It 's a multispecialty journal, publishing high quality articles. It gives a platform to the authors to publish their research work which can be available for everyone across the globe to read. The best thing about JCDR is that the full articles of all medical specialties are available as pdf/html for reading free of cost or without institutional subscription, which is not there for other journals. For those who have problem in writing manuscript or do statistical work, JCDR comes for their rescue.
The journal has a monthly publication and the articles are published quite fast. In time compared to other journals. The on-line first publication is also a great advantage and facility to review one's own articles before going to print.
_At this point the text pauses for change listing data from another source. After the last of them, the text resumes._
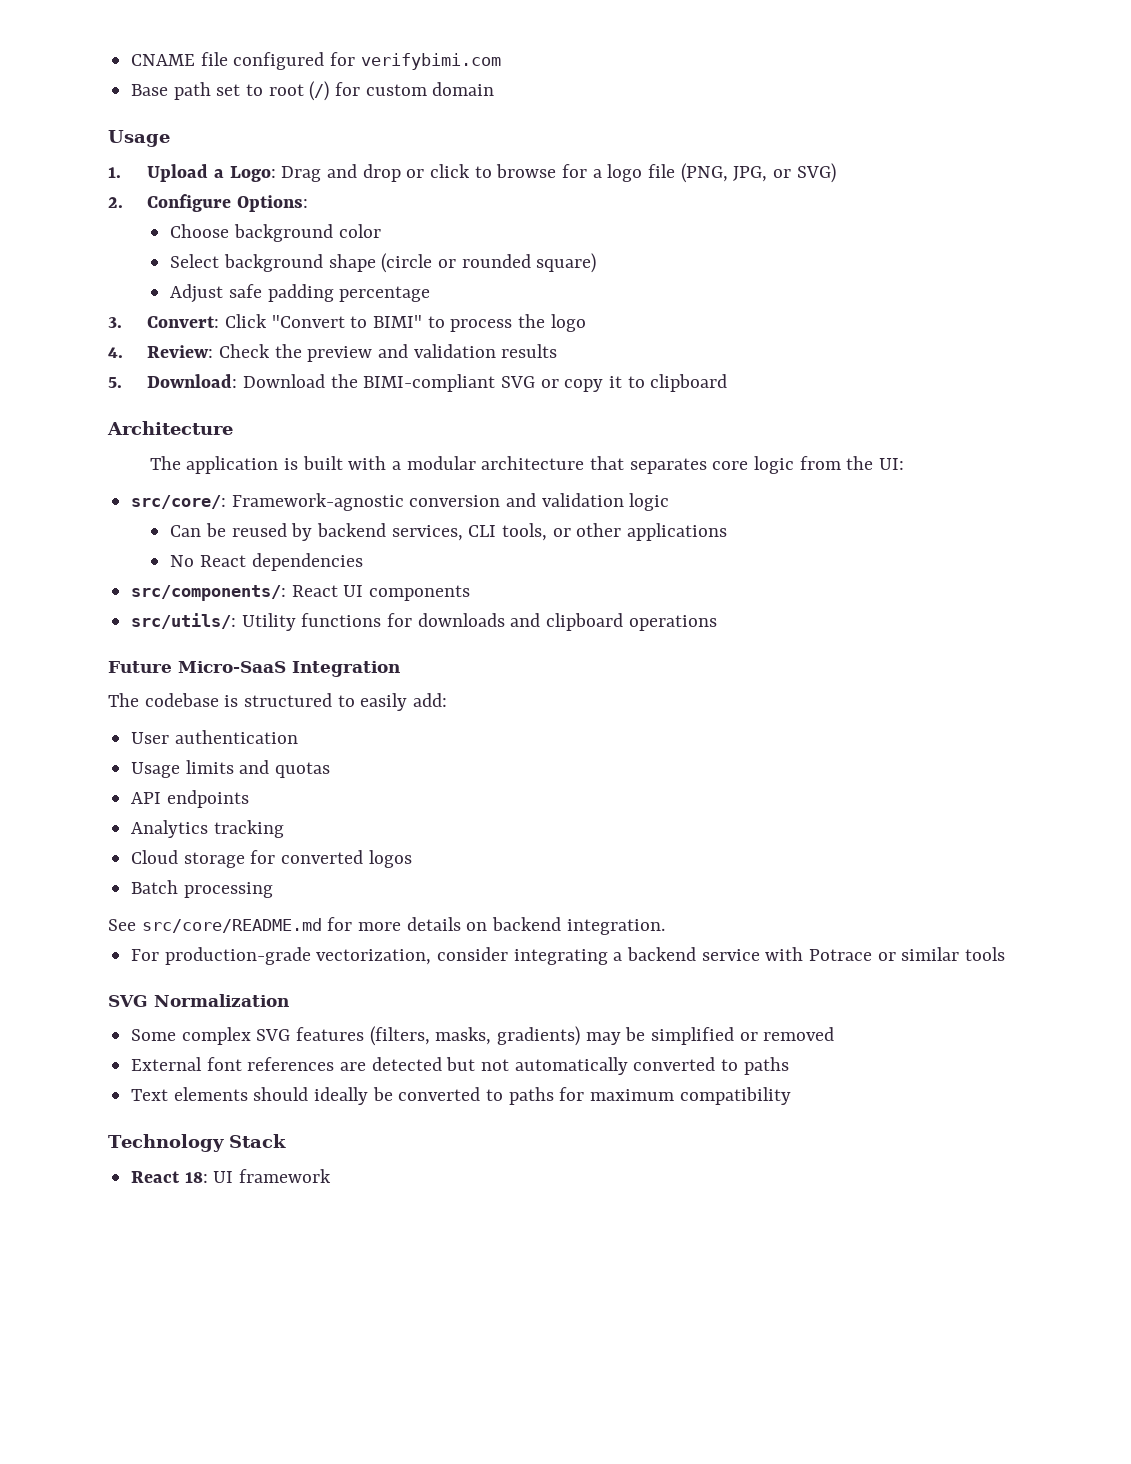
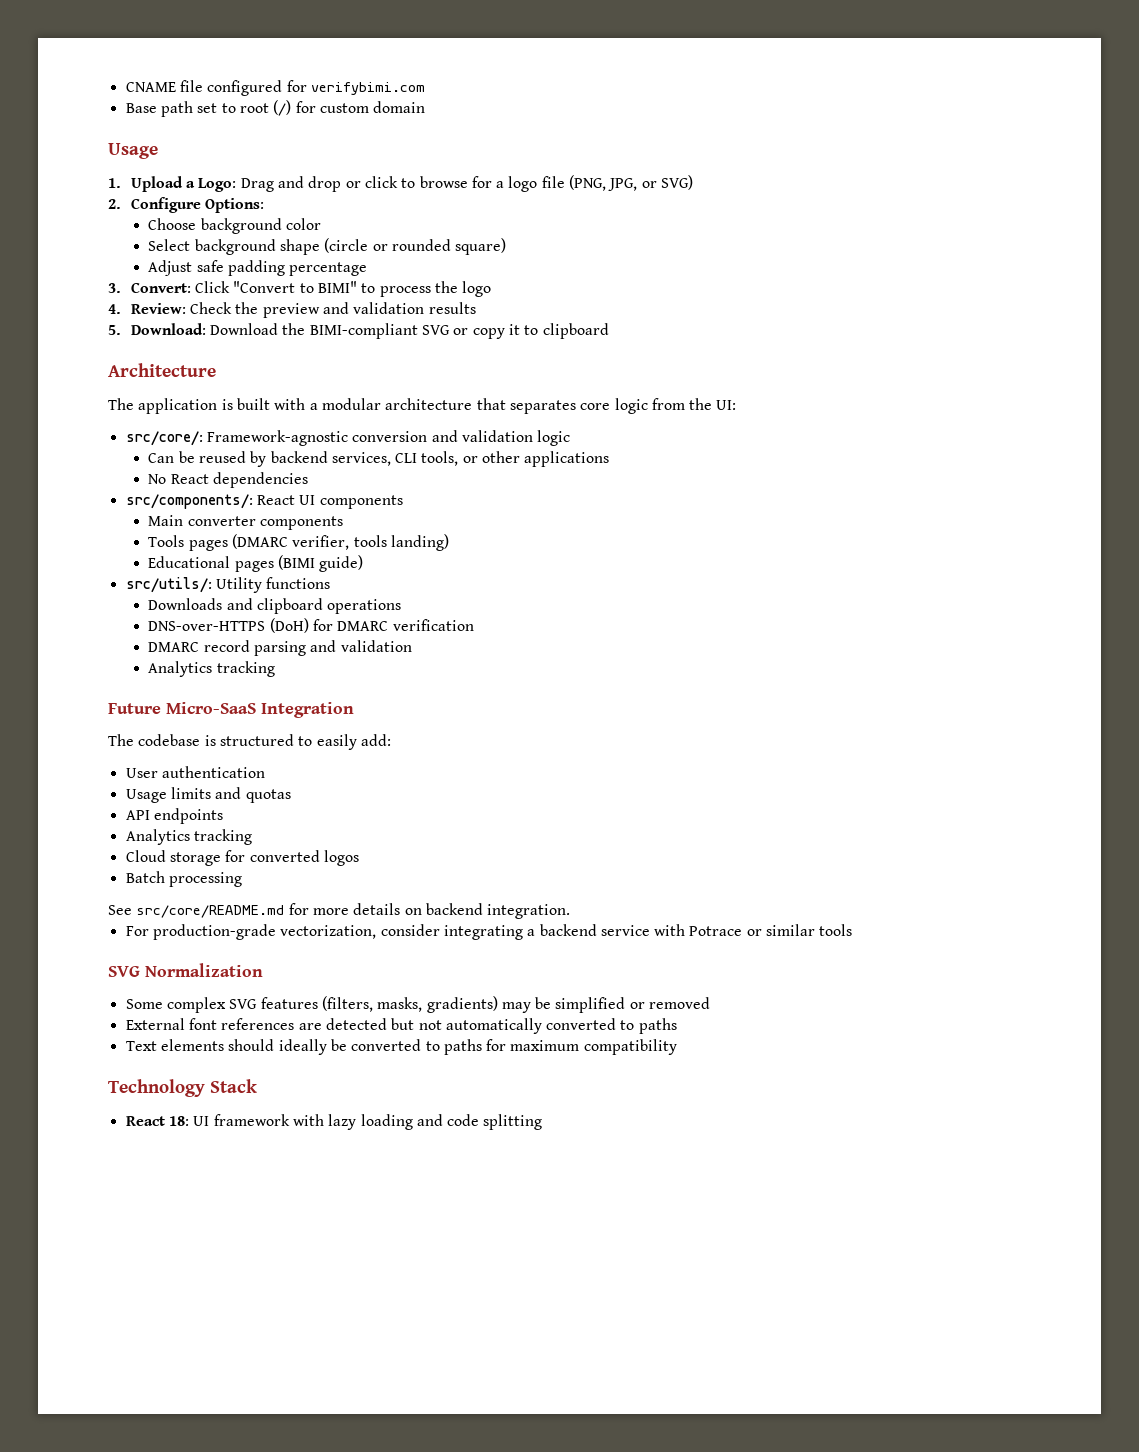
+ Main converter components
+ Tools pages (DMARC verifier, tools landing)
+ Educational pages (BIMI guide)
- src/utils/: Utility functions for downloads and clipboard operations
+ src/utils/: Utility functions
+ Downloads and clipboard operations
+ DNS-over-HTTPS (DoH) for DMARC verification
+ DMARC record parsing and validation
+ Analytics tracking
- React 18: UI framework
+ React 18: UI framework with lazy loading and code splitting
The response to any query and permission if required, is quite fast; this is quite commendable. I have a very good experience about seeking quick permission for quoting a photograph (Fig.) from a JCDR article for my chapter authored in an E book. I never thought it would be so easy. No hassles.
Reviewing articles is no less a pain staking process and requires in depth perception, knowledge about the topic for review. It requires time and concentration, yet I enjoy doing it. The JCDR website especially for the reviewers is quite user friendly. My suggestions for improving the journal is, more strict review process, so that only high quality articles are published. I find a a good number of articles in Obst. Gynae, hence, a new journal for this specialty titled JCDR-OG can be started. May be a bimonthly or quarterly publication to begin with. Only selected articles should find a place in it.
An yearly reward for the best article authored can also incentivize the authors. Though the process of finding the best article will be not be very easy. I do not know how reviewing process can be improved. If an article is being reviewed by two reviewers, then opinion of one can be communicated to the other or the final opinion of the editor can be communicated to the reviewer if requested for. This will help one’s reviewing skills.
My best wishes to Dr. Hemant Jain and all the editorial staff of JCDR for their untiring efforts to bring out this journal. I strongly recommend medical fraternity to publish their valuable research work in this esteemed journal, JCDR".



Dr. Mamta Gupta
Consultant
(Ex HOD Obs &Gynae, Hindu Rao Hospital and associated NDMC Medical College, Delhi)
Aug 2018




Dr. Rajendra Kumar Ghritlaharey

"I wish to thank Dr. Hemant Jain, Editor-in-Chief Journal of Clinical and Diagnostic Research (JCDR), for asking me to write up few words.
Writing is the representation of language in a textual medium i e; into the words and sentences on paper. Quality medical manuscript writing in particular, demands not only a high-quality research, but also requires accurate and concise communication of findings and conclusions, with adherence to particular journal guidelines. In medical field whether working in teaching, private, or in corporate institution, everyone wants to excel in his / her own field and get recognised by making manuscripts publication.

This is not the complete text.